_WORK INSTRUCTION_
Please give back each line of the material unchanged, but without the images.

_INFORMATION_
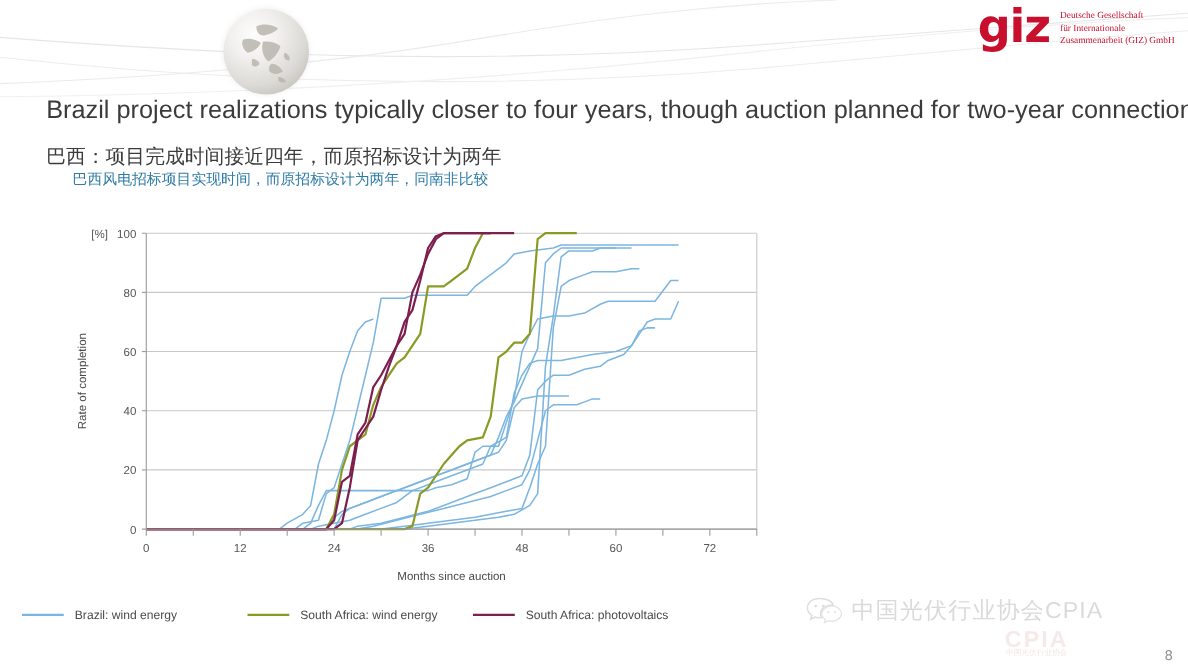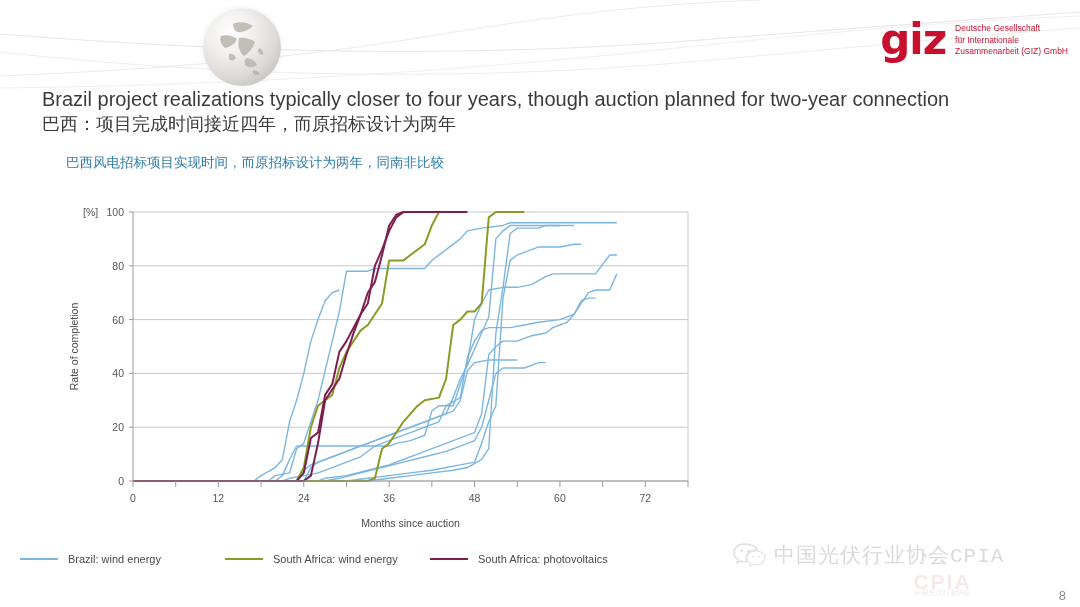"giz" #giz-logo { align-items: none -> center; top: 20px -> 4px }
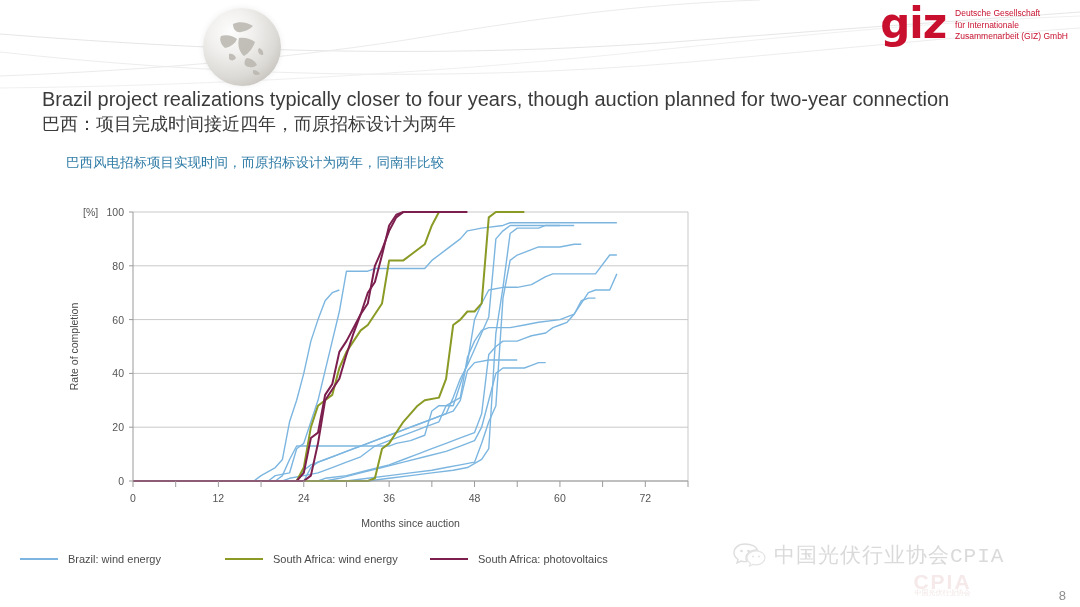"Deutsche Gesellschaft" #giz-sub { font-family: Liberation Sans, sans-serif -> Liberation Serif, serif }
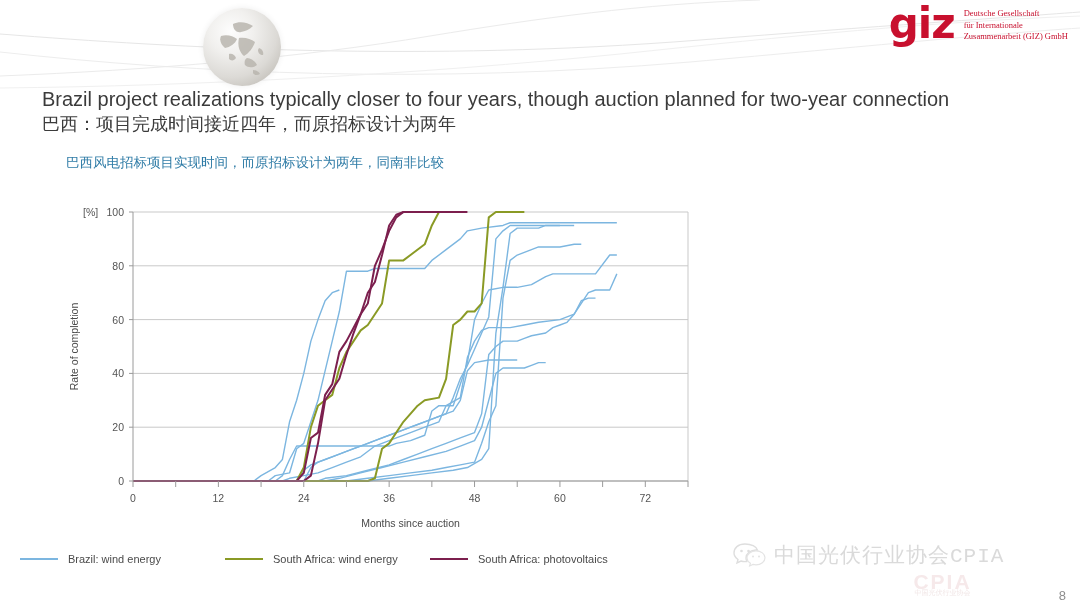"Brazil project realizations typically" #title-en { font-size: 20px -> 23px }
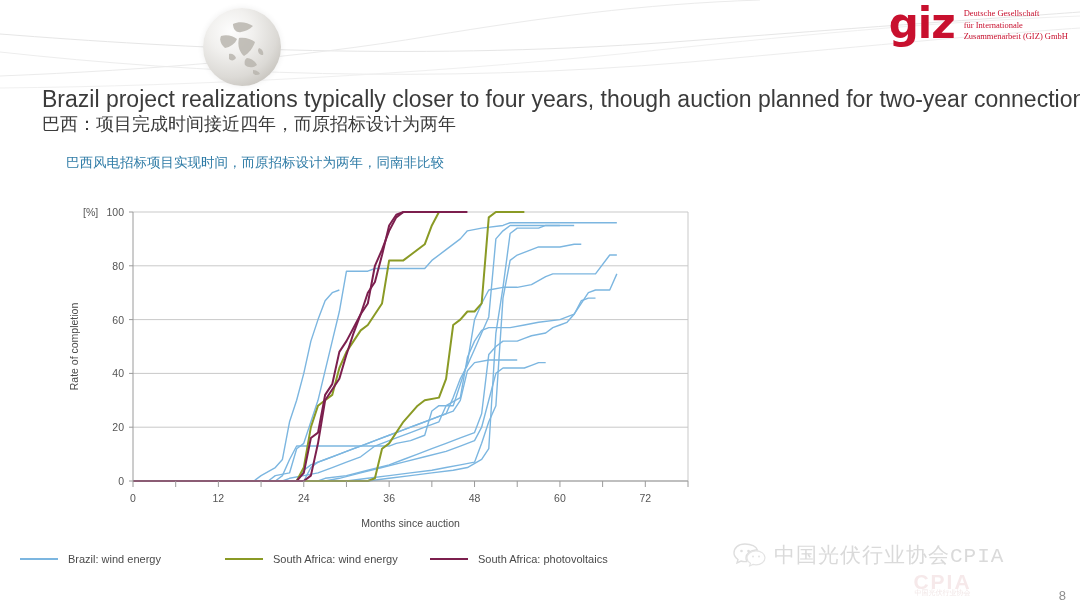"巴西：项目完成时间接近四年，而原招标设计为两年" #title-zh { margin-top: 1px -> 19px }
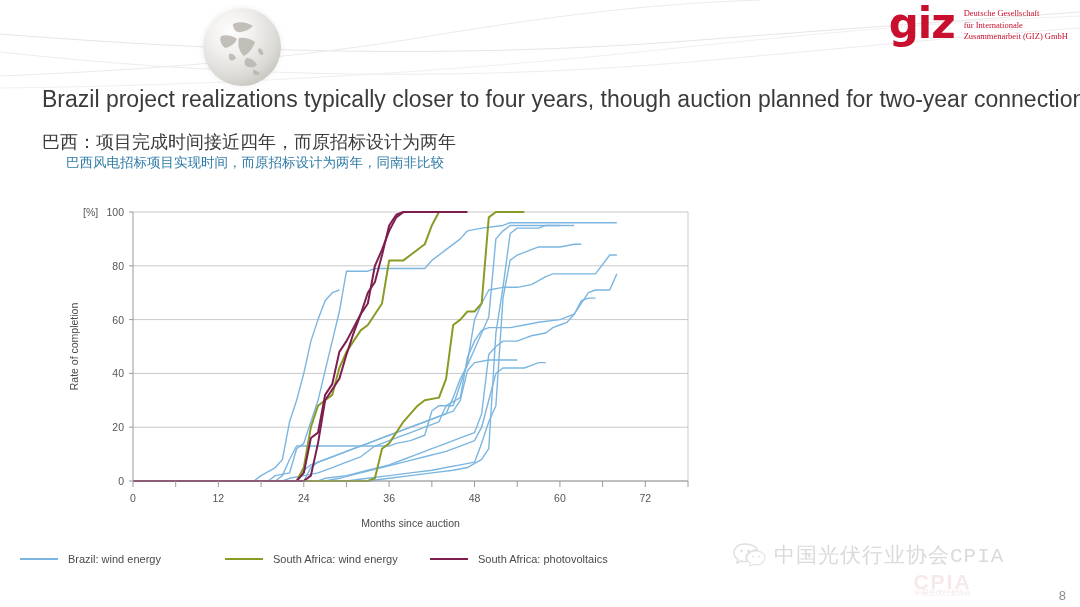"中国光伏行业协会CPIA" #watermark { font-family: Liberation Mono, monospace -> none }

_OUTPUT OF THE TASK_
"giz" #giz-logo { align-items: none -> center; top: 20px -> 4px }
"Deutsche Gesellschaft" #giz-sub { font-family: Liberation Sans, sans-serif -> Liberation Serif, serif }
"Brazil project realizations typically" #title-en { font-size: 20px -> 23px }
"巴西：项目完成时间接近四年，而原招标设计为两年" #title-zh { margin-top: 1px -> 19px }
"中国光伏行业协会CPIA" #watermark { font-family: Liberation Mono, monospace -> none }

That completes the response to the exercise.